There really is no good way to compare snakes from different locations to come up with an inarguable list of the most deadly snakes in the world. Most of these lists look only at terrestrial (land-based) snakes. Some of the sea-snakes have LD50 scores that show a much more potent venom than most terrestrial snakes.

For my own purposes, I do like to know where Thailand snakes rank in terms of LD50 subcutaneous and other methods of injection, but what is really important to me is a snake’s behavior and the likelihood it can bite me. I try hard to avoid being bitten by any snake, not only because of the possibility of envenomation, but because the possibility of causing harm to the snake when it does bite me also means a lot. Small snakes easily break teeth while biting humans, which they wouldn’t lose while biting frogs or geckos.

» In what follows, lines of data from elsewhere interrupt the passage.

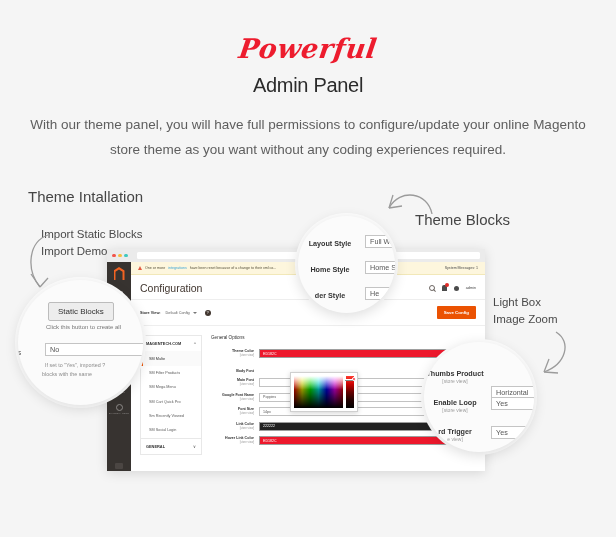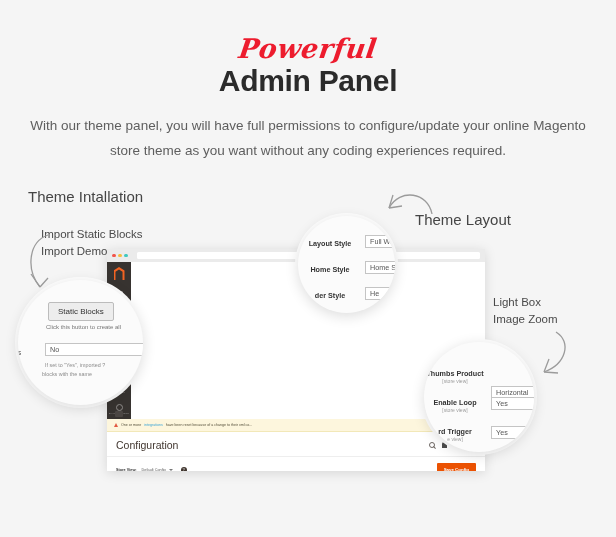--- a/index.html
+++ b/index.html
@@ -15,22 +15,22 @@
   .hdr { position:absolute; left:0; top:0; width:616px; text-align:center; }
   .hdr-script {
     font-family:"DejaVu Serif", serif;
     font-style:italic; font-weight:700;
     font-size:27px; color:#ed1c2e;
     letter-spacing:0.5px;
     margin-top:33px;
     transform: skewX(-8deg);
   }
   .hdr-title {
-    font-size:30px; font-weight:700; color:#2b2b2b;
-    margin-top:0; letter-spacing:-0.3px;
+    font-size:20px; font-weight:400; color:#2b2b2b;
+    margin-top:10px; letter-spacing:-0.3px;
   }
   .hdr-sub {
     font-size:13.5px; color:#5e5e5e; line-height:1.85;
     margin-top:16px; width:580px; margin-left:auto; margin-right:auto;
   }
 
   
   .ann { position:absolute; color:#4a4a4a; }
   .ann-title { font-size:15px; color:#454545; white-space:nowrap; }
   .ann-line  { font-size:11.5px; color:#4a4a4a; white-space:nowrap; line-height:1.45; }
@@ -49,21 +49,21 @@
     background:#ffffff;
     box-shadow:0 2px 11px rgba(0,0,0,0.13);
   }
   .br-chrome {
     height:13px; background:#ebebeb; display:flex; align-items:center; padding:0 5px;
   }
   .dot { width:3.6px; height:3.6px; border-radius:50%; margin-right:2.6px; }
   .dot.r{background:#f2544a;} .dot.y{background:#f6bc3e;} .dot.g{background:#3fc9bf;}
   .br-url { flex:1; height:7.5px; background:#fff; border-radius:1.5px; margin-left:6px; }
 
-  .br-body { display:flex; height:209px;flex-direction:column; }
+  .br-body { display:flex; height:209px; }
 
   
   .rail { width:24px; background:#373330; position:relative; flex:0 0 24px; }
   .rail-logo { height:23px; display:flex; align-items:center; justify-content:center; }
   .mg-logo {
     width:11px; height:13px; background:#f26322;
     clip-path: polygon(50% 0%, 100% 27%, 100% 100%, 82% 100%, 82% 36%, 50% 19%, 18% 36%, 18% 100%, 0% 100%, 0% 27%);
     position:relative;
   }
   .mg-logo:after{content:"";position:absolute;left:40%;top:38%;width:20%;height:62%;background:#f26322;}
@@ -197,21 +197,21 @@
       <div class="ann-line">Import Demos</div>
     </div>
   </div>
 
   <svg class="arrow" style="left:18px; top:232px;" width="60" height="66" viewBox="0 0 60 66">
     <path d="M30 3 C10 10, 8 38, 22 55" fill="none" stroke="#9b9b9b" stroke-width="1.3"></path>
     <path d="M22 55 L13 42 M22 55 L30 46" fill="none" stroke="#9b9b9b" stroke-width="1.3"></path>
   </svg>
 
   <div class="ann" id="ann-layout">
-    <div class="ann-title">Theme Layout</div>
+    <div class="ann-title">Theme Blocks</div>
   </div>
 
   <svg class="arrow" style="left:380px; top:186px;" width="56" height="36" viewBox="0 0 56 36">
     <path d="M52 28 C48 6, 20 2, 9 22" fill="none" stroke="#9b9b9b" stroke-width="1.3"></path>
     <path d="M9 22 L22 20 M9 22 L13 9" fill="none" stroke="#9b9b9b" stroke-width="1.3"></path>
   </svg>
 
   <div class="ann" id="ann-product">
     <div class="ann-sub">
       <div class="ann-line">Light Box</div>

Anyway, just thought I’d write about this topic today and see if I could clarify my own thoughts on it.

If you have any comments, feel free to add them below.



1. Yikes. Even Dr. Bryan Fry, snake venom expert, says he was bitten by 26 ‘poisonous’ snakes at his homepage. Not sure why he uses that term. Maybe they were really poisonous and not venomous and he’s trying to make a point? No idea.

2. Just FYI – the venom chart shown conflicts with the chart results published by Dr. Bryan Fry some years ago, but which has subsequently been removed from his website. So, the veracity of the results displayed in this LD50 chart is not known.